In the drawings we find Claude gathering from nature the material that will be reshaped into the composition of his paintings - including landscape and architectural motifs, often from the Tiber banks just north of Rome - or else developing an idea for a painting, recording it in the Liber veritatis, or repeating it as a finished presentation drawing.

The more time one spends with the paintings the more unfathomably mysterious they seem. The mastery of luminosity is their most obvious appeal, but light is also what unites and animates the space, the rocks and trees. Claude's subject, as already suggested, is the life of nature, and that is found not in parts, however beautiful, but in the whole. Light, air and space: the meaning is in the being or life that is evoked, ineffable in itself, hovering between things.

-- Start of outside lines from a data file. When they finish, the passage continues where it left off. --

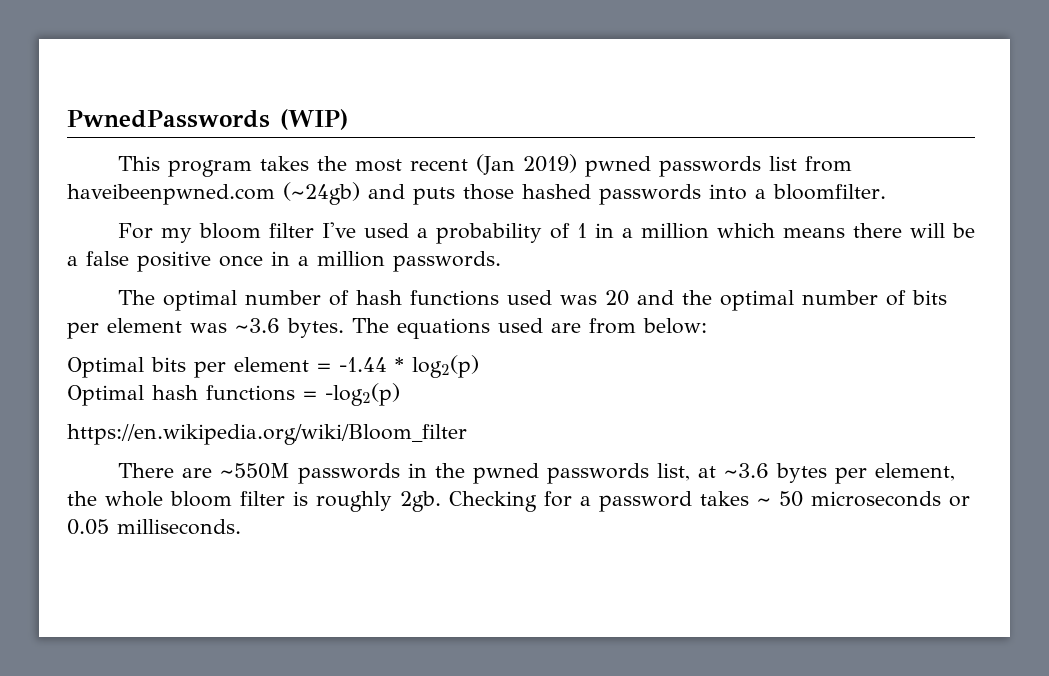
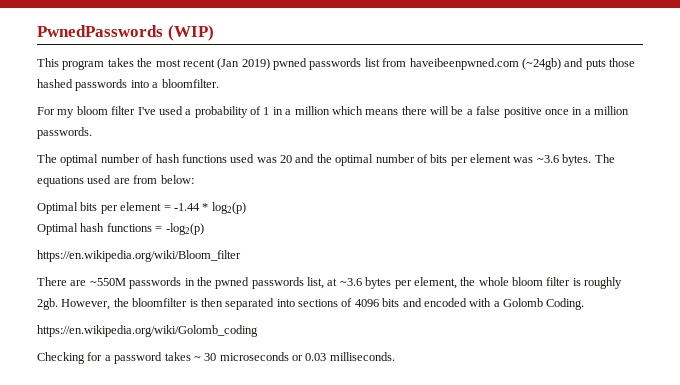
(441, 501) none -> [61,298,585,310] [37,325,258,337] However, the bloomfilter is then separated into sections of 4096 bits and encoded with a Golomb Coding. // https://en.wikipedia.org/wiki/Golomb_coding //
[779,491,803,507] 50 -> [204,353,217,361] 30
[67,519,109,535] 0.05 -> [305,353,327,361] 0.03

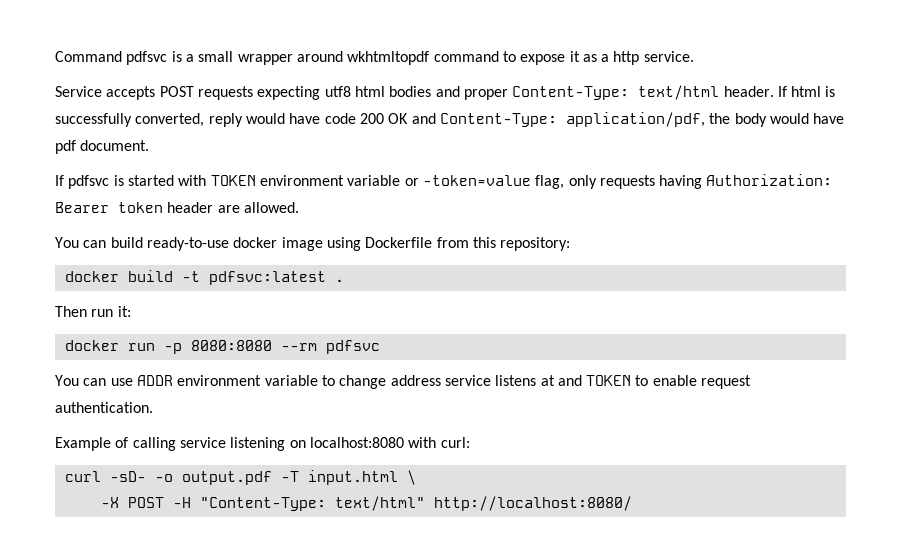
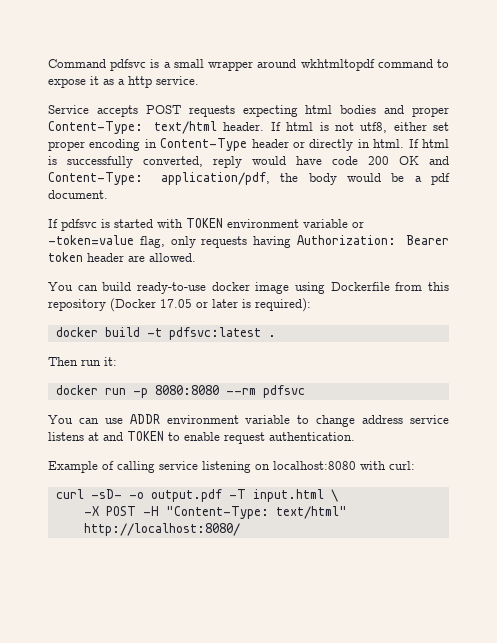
[324,86,351,97] utf8 -> (298, 111) none
(836, 91) none -> [334,122,450,133] [48,138,449,151] [48,156,57,165] not utf8, either set proper encoding in Content-Type header or directly in html. If html is
[813,113,845,124] have -> [391,173,422,182] be a
[500,237,571,251] repository: -> [48,298,311,312] repository (Docker 17.05 or later is required):

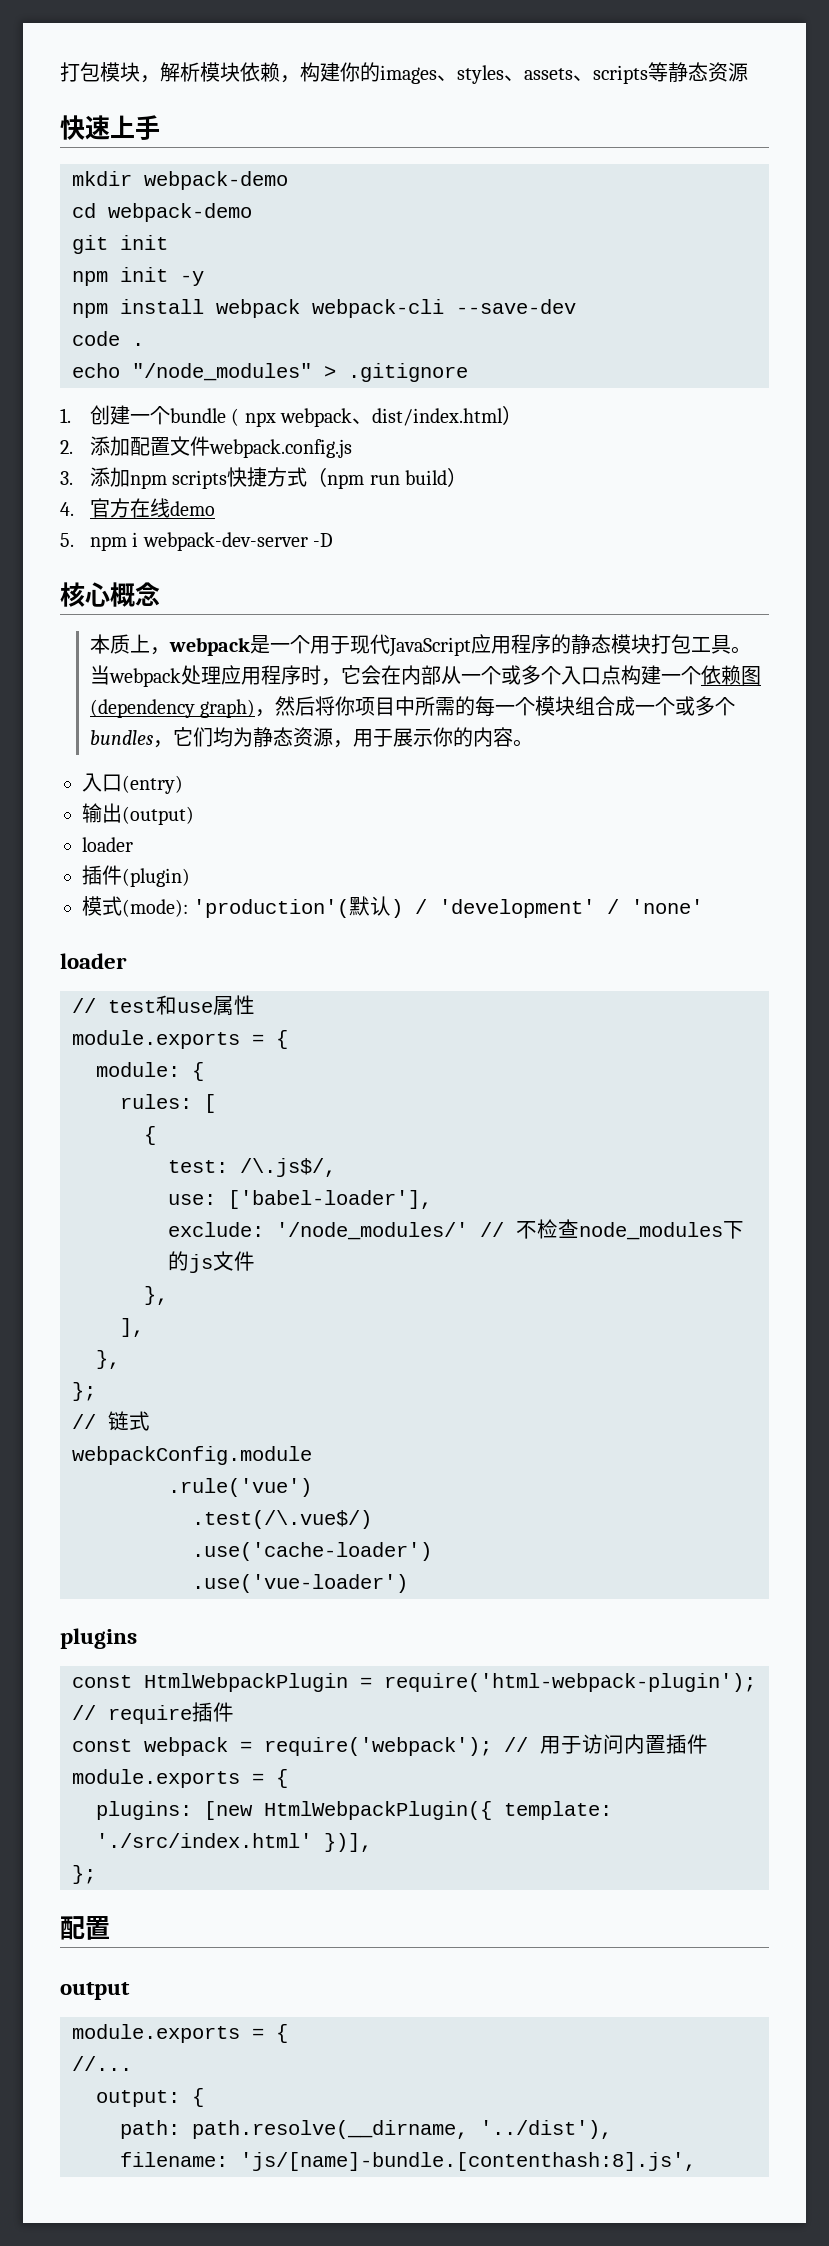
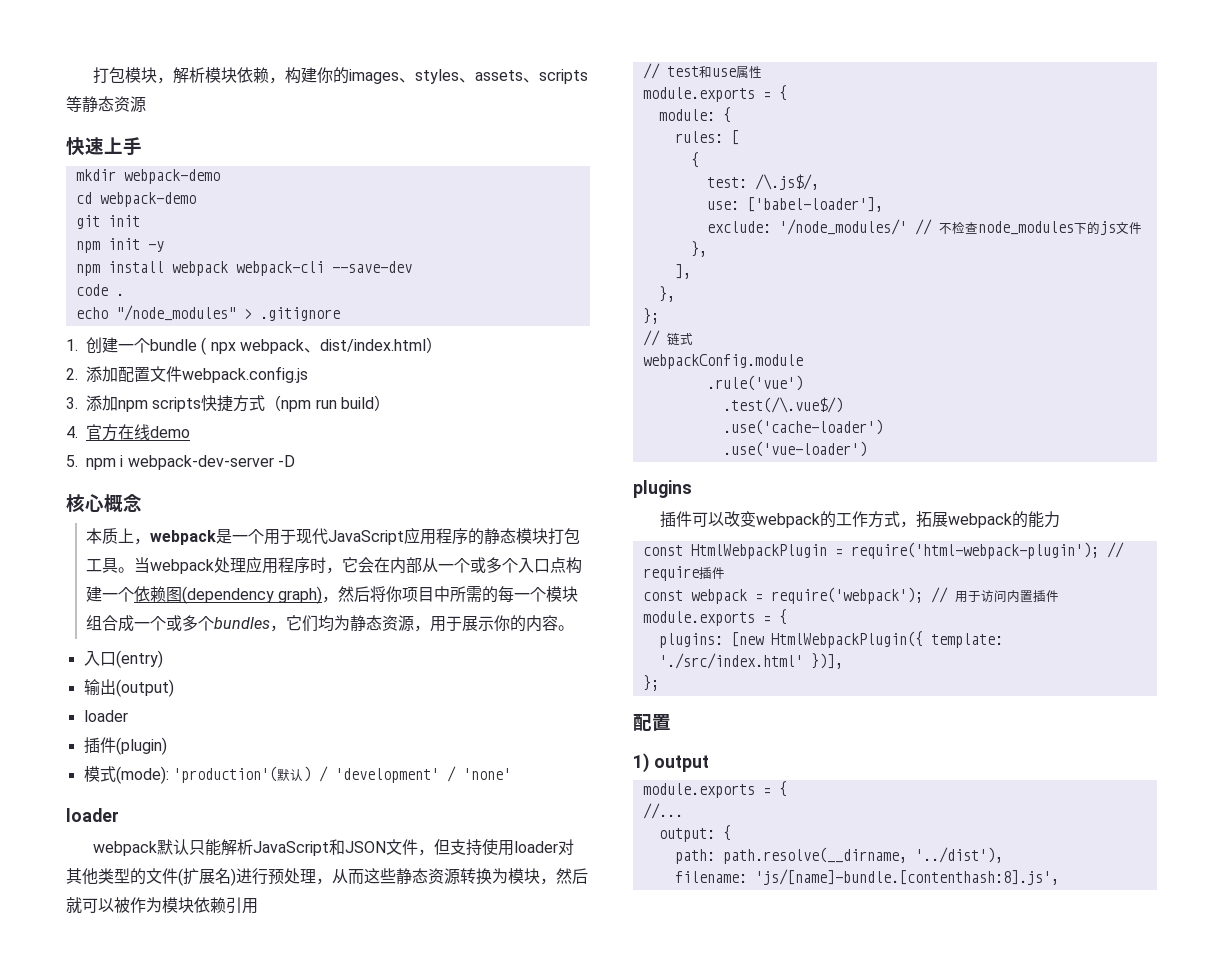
(127, 961) none -> [93,839,575,856] [66,868,588,886] [66,897,258,914] // webpack默认只能解析JavaScript和JSON文件，但支持使用loader对其他类型的文件(扩展名)进行预处理，从而这些静态资源转换为模块，然后就可以被作为模块依赖引用
(137, 1638) none -> [660,511,1061,528] // 插件可以改变webpack的工作方式，拓展webpack的能力
(110, 1928) none -> [633,753,649,773] 1)

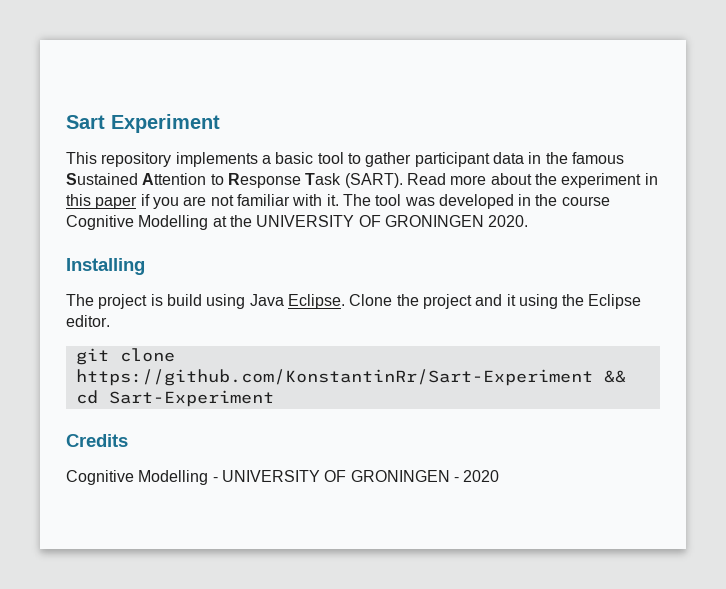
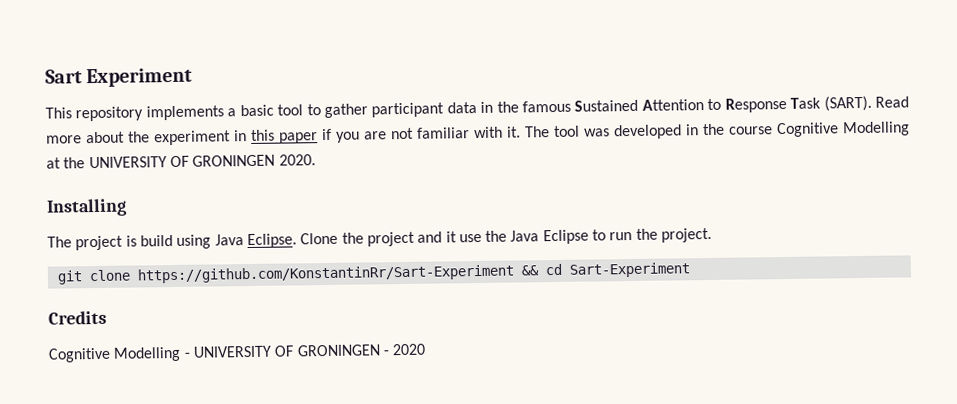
[518,294,642,309] [66,315,110,327] using the Eclipse editor. -> [458,227,713,245] use the Java Eclipse to run the project.

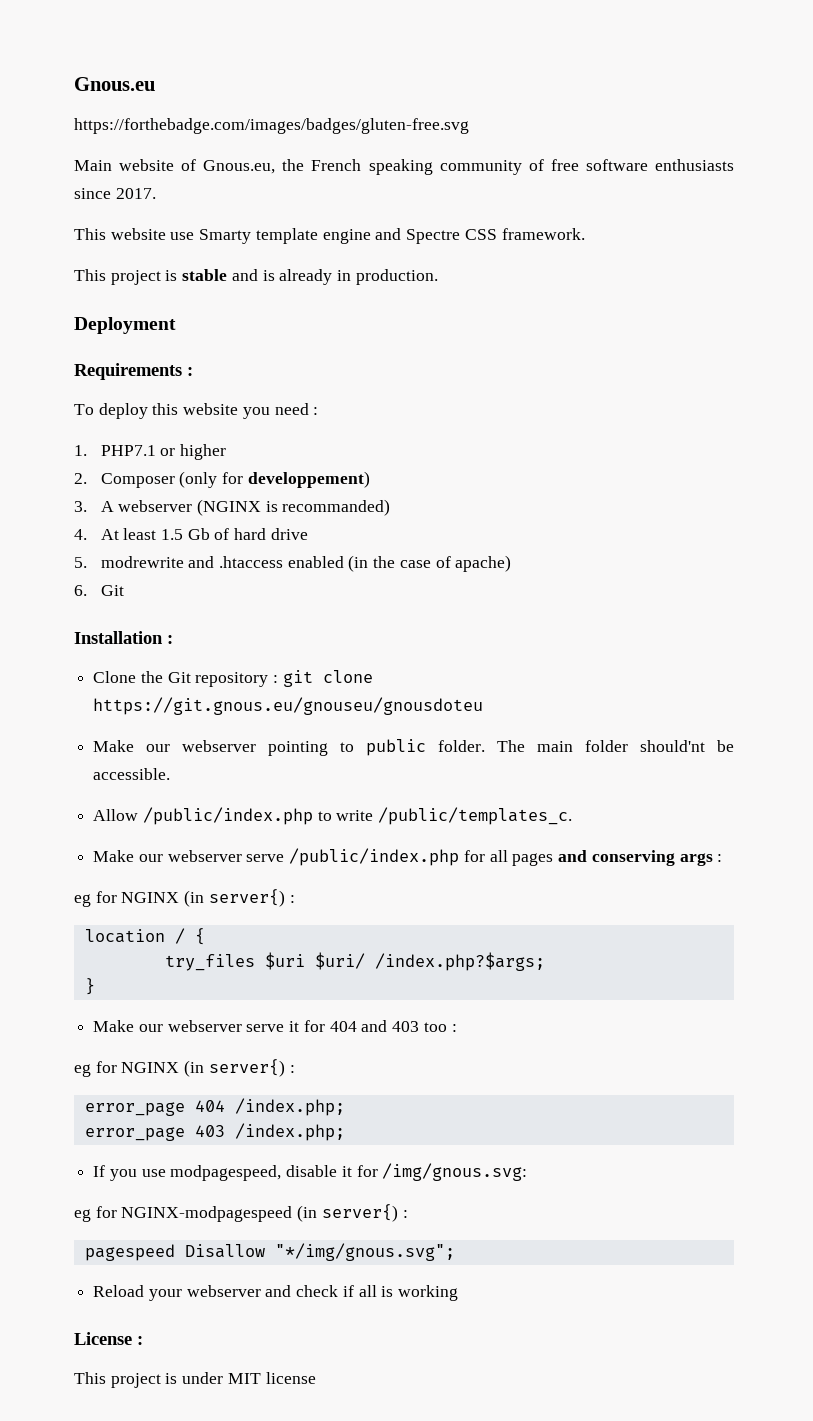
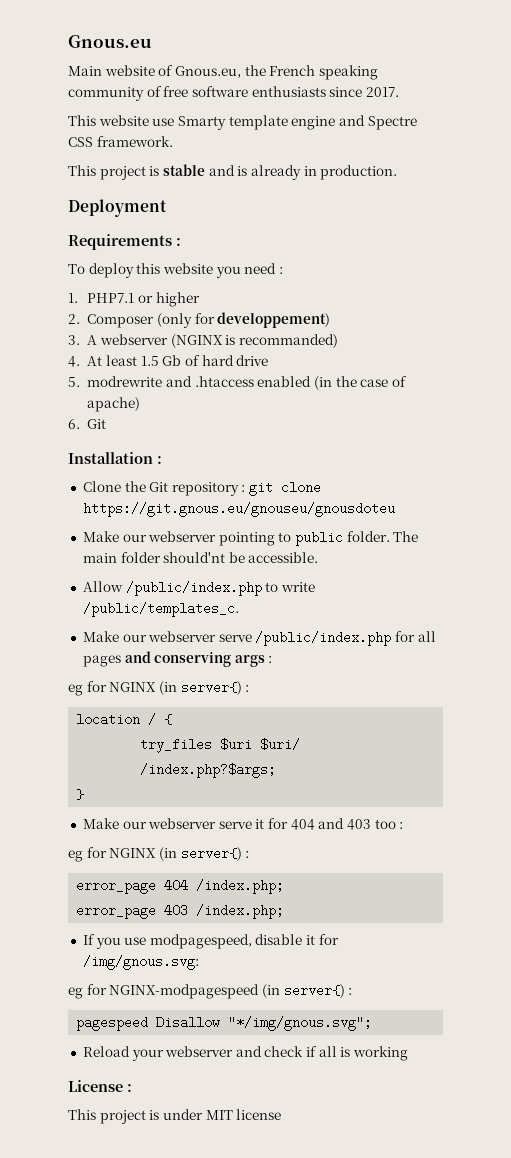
[74,118,469,134] // https://forthebadge.com/images/badges/gluten-free.svg -> (152, 41) none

The Ashmolean and the Staedel possess two of the last pictures that Claude completed in his old age, and several of the works gathered here are from these years. The warm light of the earlier compositions has cooled to elegiac notes of green and blue; space itself is attenuated, like the strangely elongated figures of the late paintings. The mood is quiet and serious in the moving Noli Me Tangere. In Ascanius Shooting the Stag of Silvia, the fatal bowshot that will lead to catastrophic war is about to be released, literally shattering the still wholeness of a harmonious world.